Entries supplied:
* * *

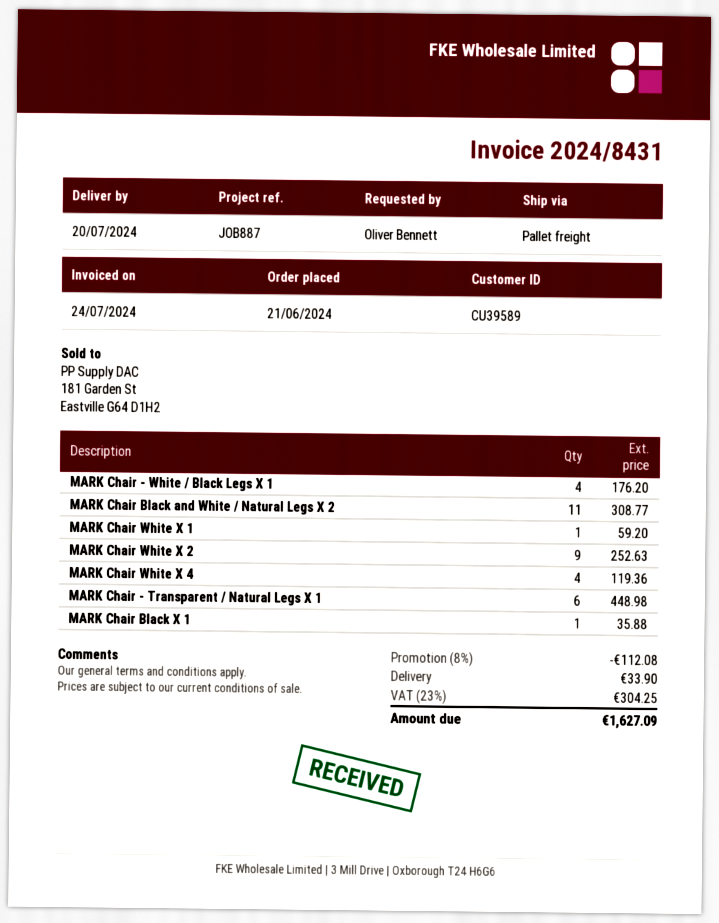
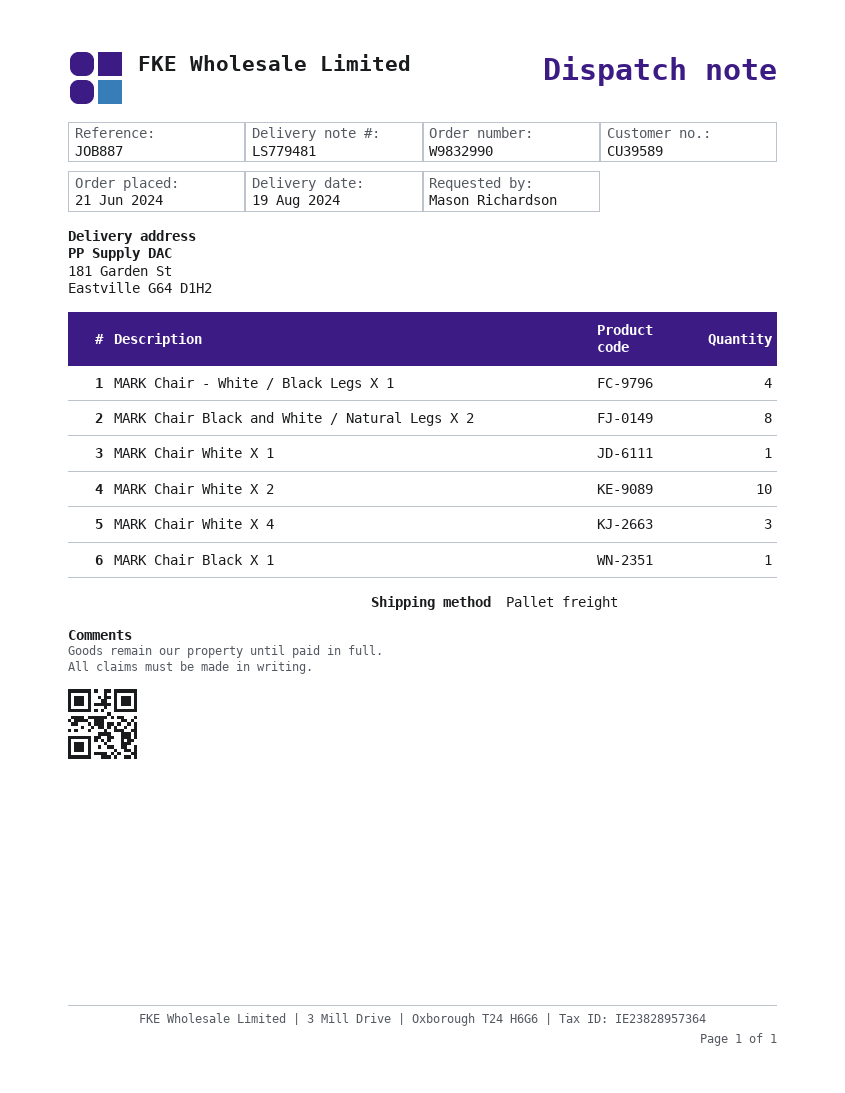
delivery date: 2024-07-20 -> 2024-08-19
ordered by: Oliver Bennett -> Mason Richardson
MARK Chair Black and White / Natural Legs X 2: 11 -> 8
MARK Chair White X 2: 9 -> 10
MARK Chair White X 4: 4 -> 3
MARK Chair - Transparent / Natural Legs X 1: 6 -> none

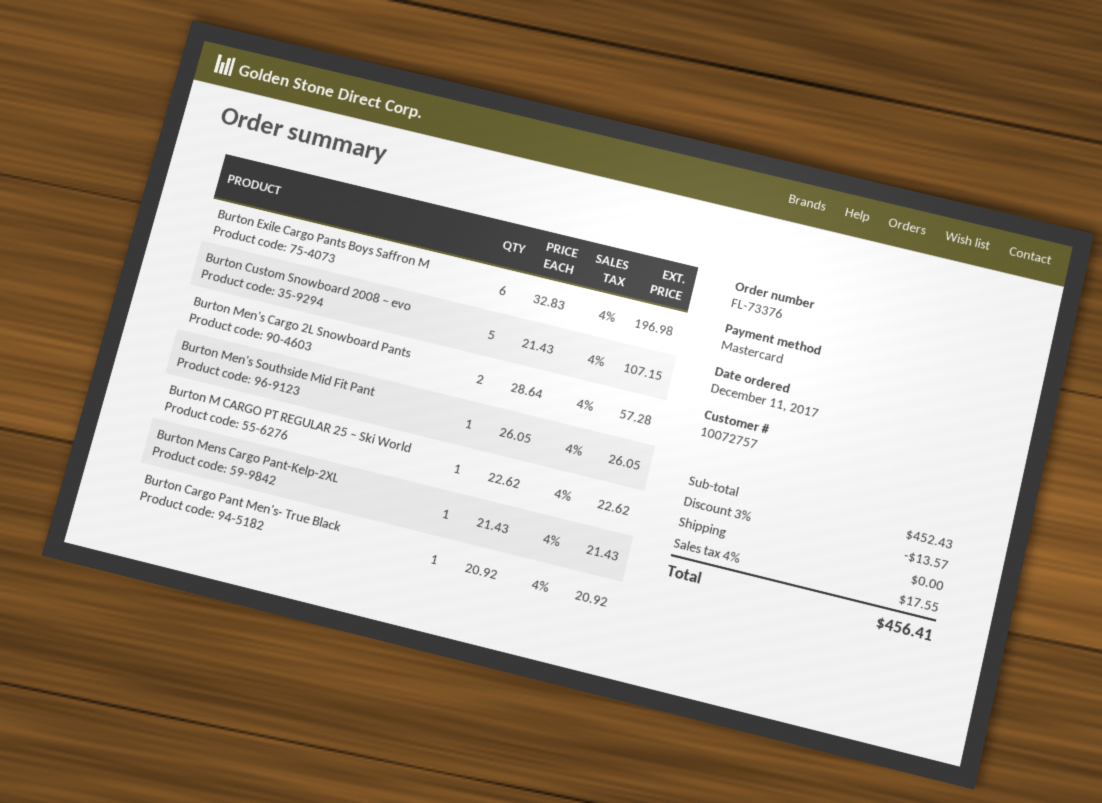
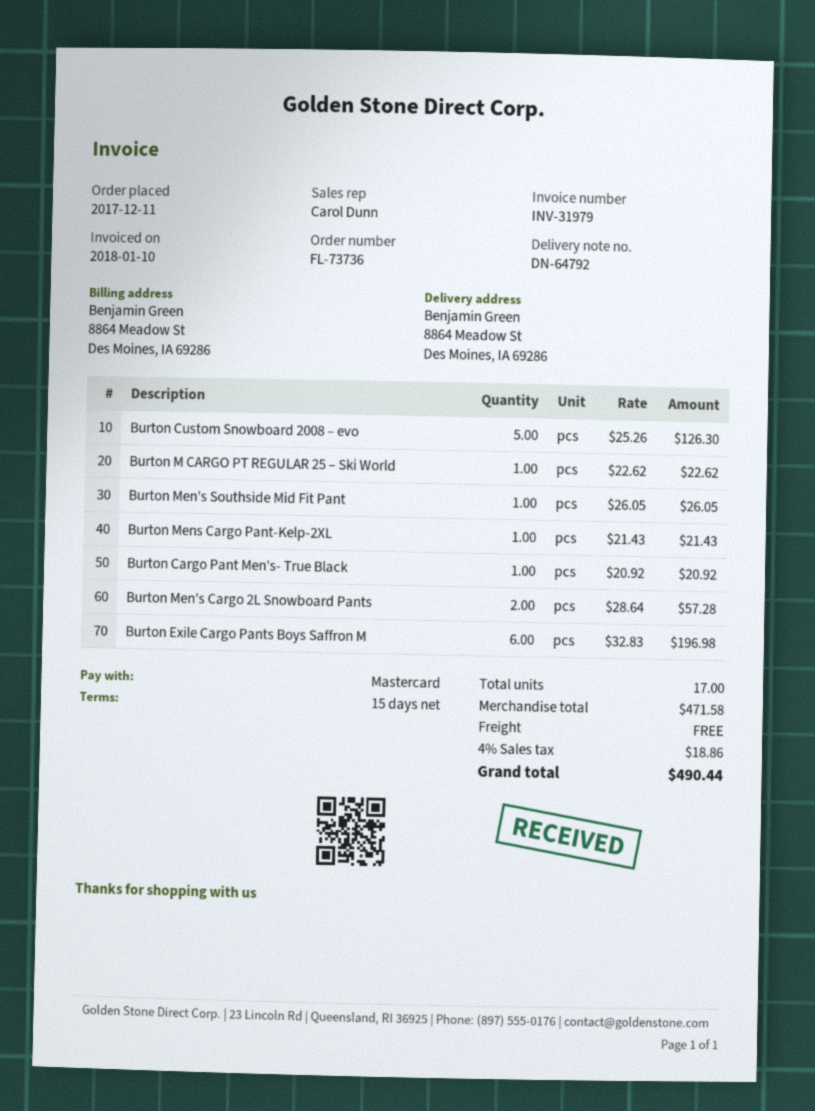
order number: FL-73376 -> FL-73736
Burton Custom Snowboard 2008 – evo: 5 x 21.43 = 107.15 -> 5 x 25.26 = 126.30
subtotal: 452.43 -> 471.58
discount: 3% = 13.57 -> none
tax: 4% = 17.55 -> 4% = 18.86
total: 456.41 -> 490.44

* * *

Exercise directions:
Show, from the listing above, each line that contains the word "Legs".

Exercise response:
MARK Chair Black and White / Natural Legs X 2: 11 -> 8
MARK Chair - Transparent / Natural Legs X 1: 6 -> none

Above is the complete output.